GIVEN DATA >>
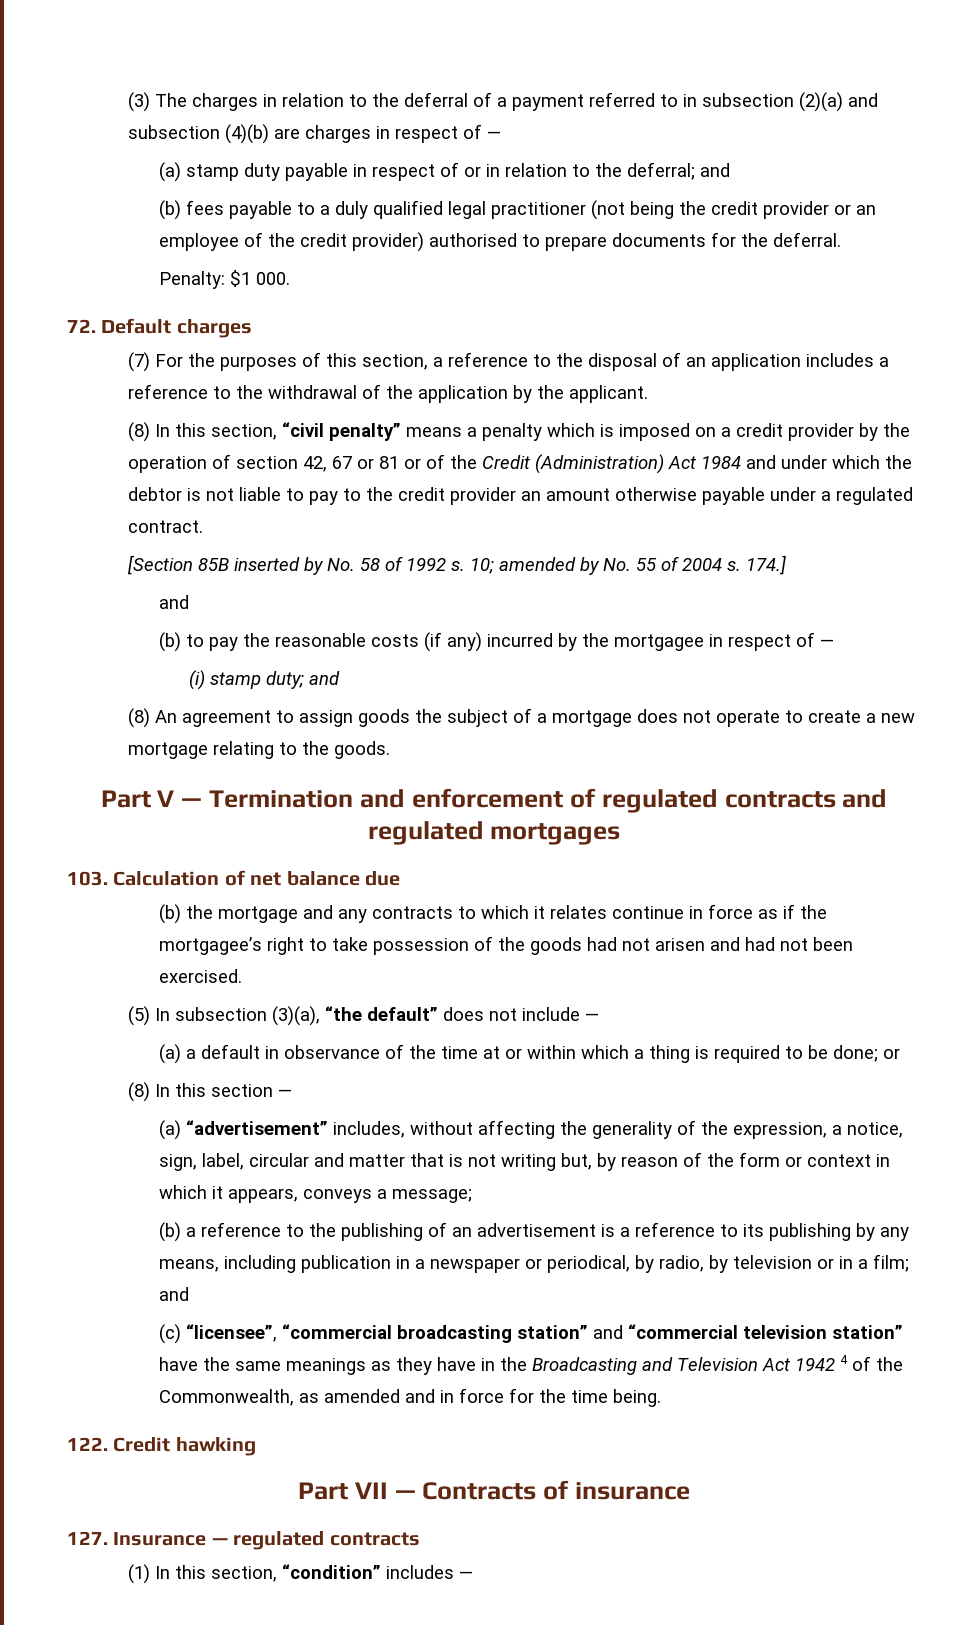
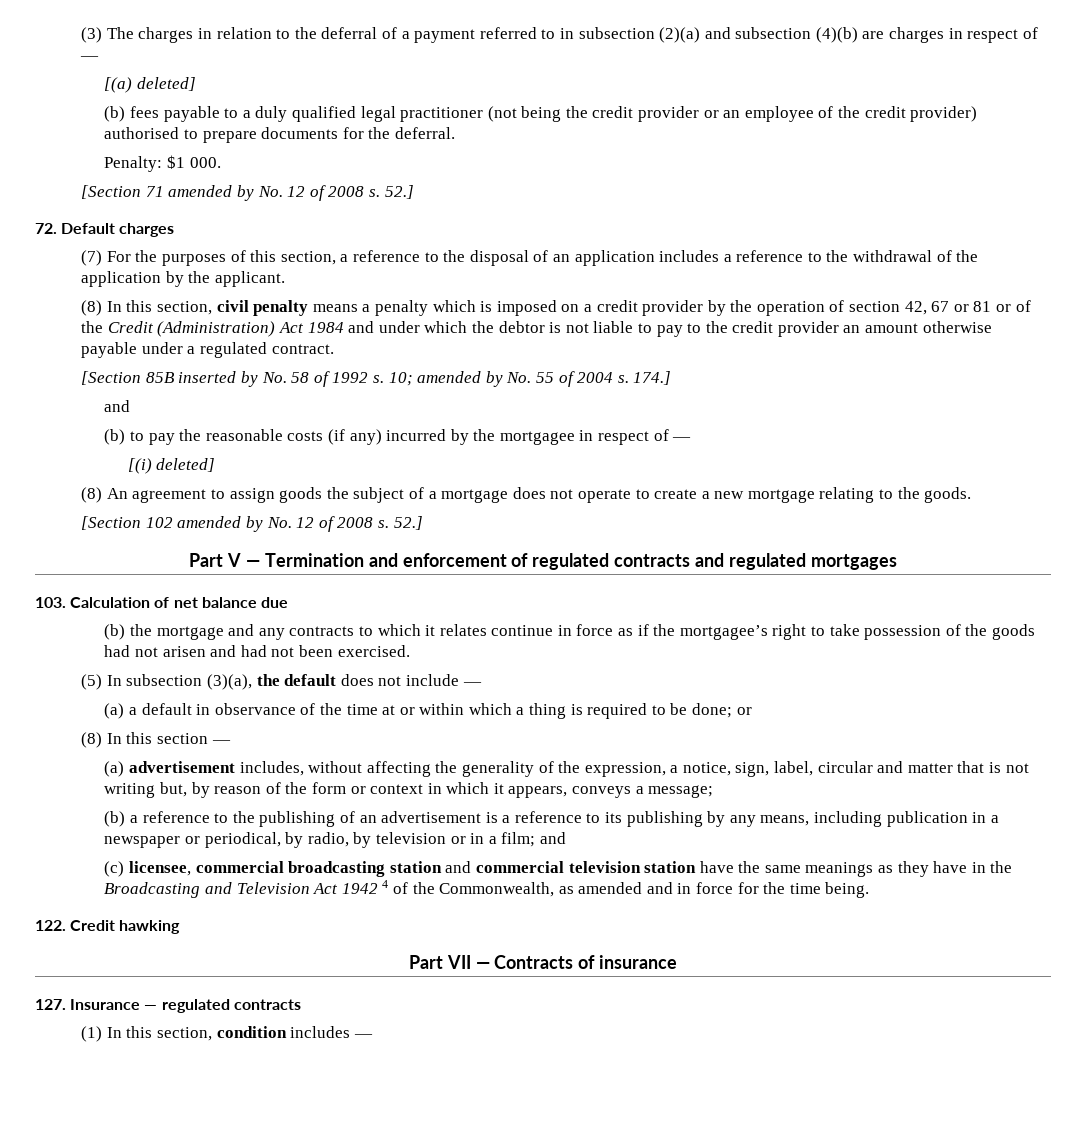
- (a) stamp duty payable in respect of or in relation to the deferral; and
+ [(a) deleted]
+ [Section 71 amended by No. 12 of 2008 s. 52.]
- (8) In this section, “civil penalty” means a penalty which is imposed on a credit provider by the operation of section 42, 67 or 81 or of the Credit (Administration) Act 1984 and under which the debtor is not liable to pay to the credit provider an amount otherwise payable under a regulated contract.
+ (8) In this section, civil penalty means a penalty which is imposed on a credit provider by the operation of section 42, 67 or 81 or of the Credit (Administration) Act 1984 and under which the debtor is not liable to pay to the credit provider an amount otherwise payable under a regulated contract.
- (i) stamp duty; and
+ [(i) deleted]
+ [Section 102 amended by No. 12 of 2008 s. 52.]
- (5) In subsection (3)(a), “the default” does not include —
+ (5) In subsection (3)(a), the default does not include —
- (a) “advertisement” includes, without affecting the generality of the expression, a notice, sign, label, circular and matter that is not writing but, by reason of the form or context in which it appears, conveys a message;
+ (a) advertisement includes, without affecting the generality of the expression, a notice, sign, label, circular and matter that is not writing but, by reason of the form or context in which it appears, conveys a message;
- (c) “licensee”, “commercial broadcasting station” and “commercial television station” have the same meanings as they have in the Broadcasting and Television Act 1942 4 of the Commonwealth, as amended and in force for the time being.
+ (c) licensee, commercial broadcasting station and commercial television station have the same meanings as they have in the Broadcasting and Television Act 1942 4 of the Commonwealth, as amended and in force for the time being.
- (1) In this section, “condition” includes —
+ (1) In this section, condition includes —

--

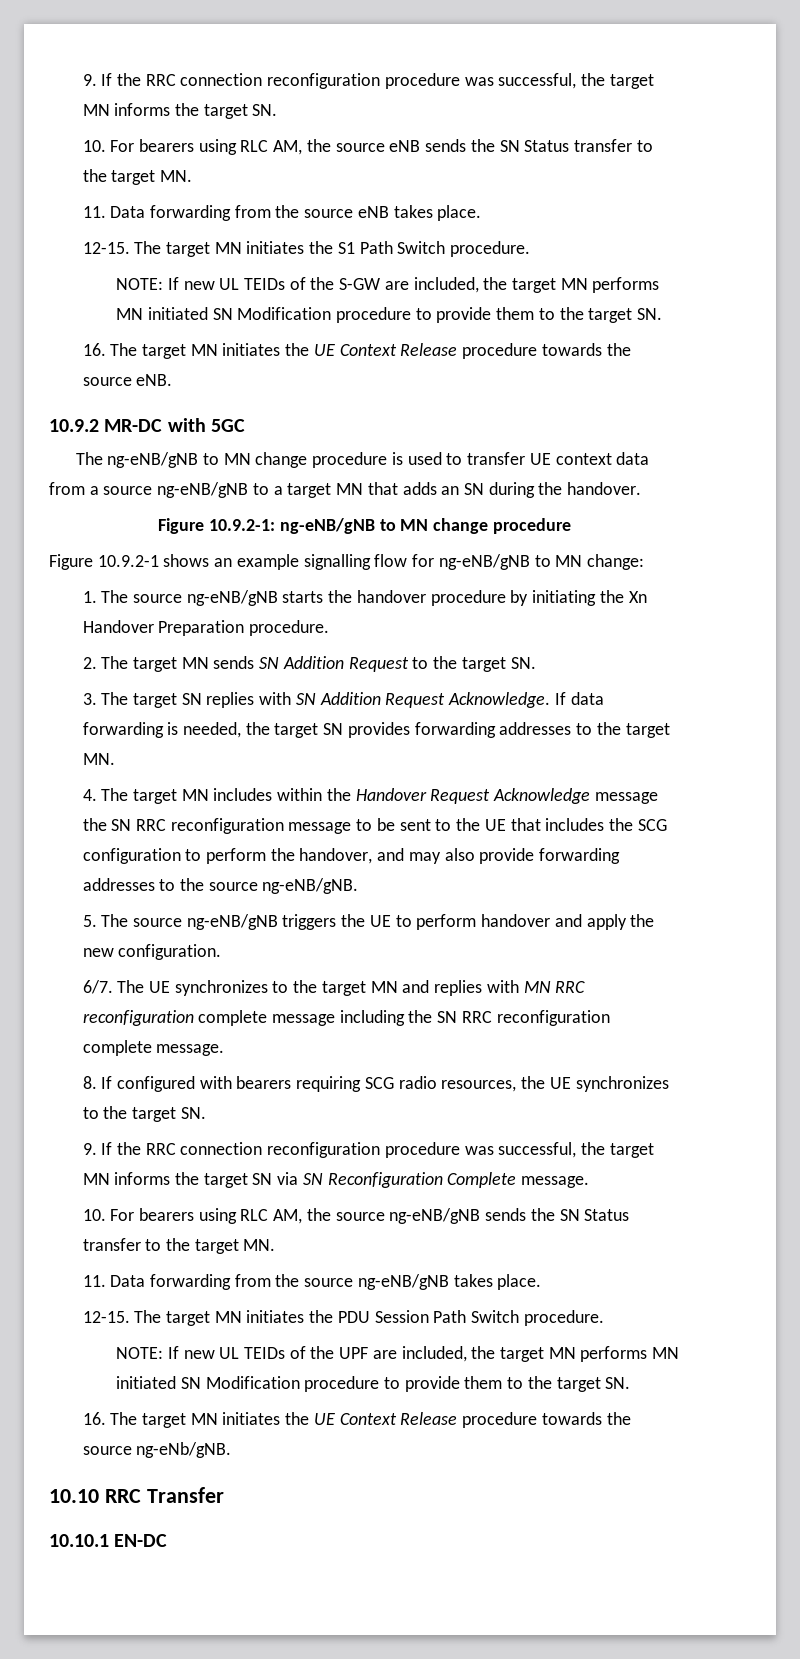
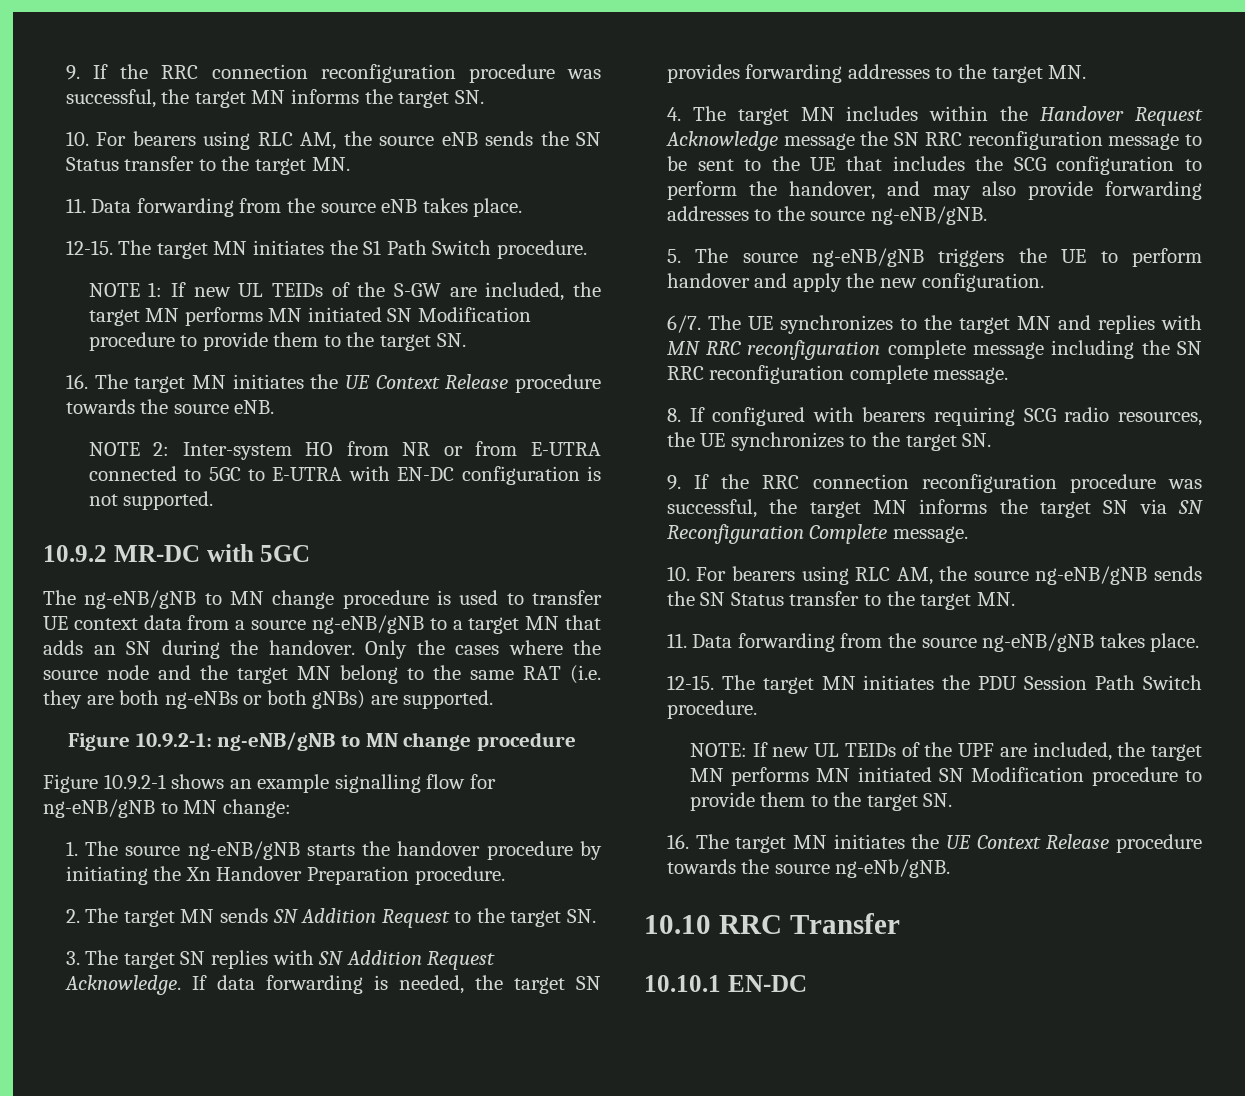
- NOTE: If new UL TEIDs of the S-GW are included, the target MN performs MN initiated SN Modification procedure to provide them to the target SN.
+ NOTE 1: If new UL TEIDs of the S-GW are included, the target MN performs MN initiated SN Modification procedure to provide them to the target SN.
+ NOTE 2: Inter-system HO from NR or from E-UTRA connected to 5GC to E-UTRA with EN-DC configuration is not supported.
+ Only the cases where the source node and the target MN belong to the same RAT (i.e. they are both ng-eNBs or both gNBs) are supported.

WHAT YOU WILL DO >> Within the listing above, the range opens at the line with "is not supported." and closes at the line with "gNBs) are supported.". Reproduce exactly the lines of that range, including both ends.

OUTPUT >>
+ NOTE 2: Inter-system HO from NR or from E-UTRA connected to 5GC to E-UTRA with EN-DC configuration is not supported.
+ Only the cases where the source node and the target MN belong to the same RAT (i.e. they are both ng-eNBs or both gNBs) are supported.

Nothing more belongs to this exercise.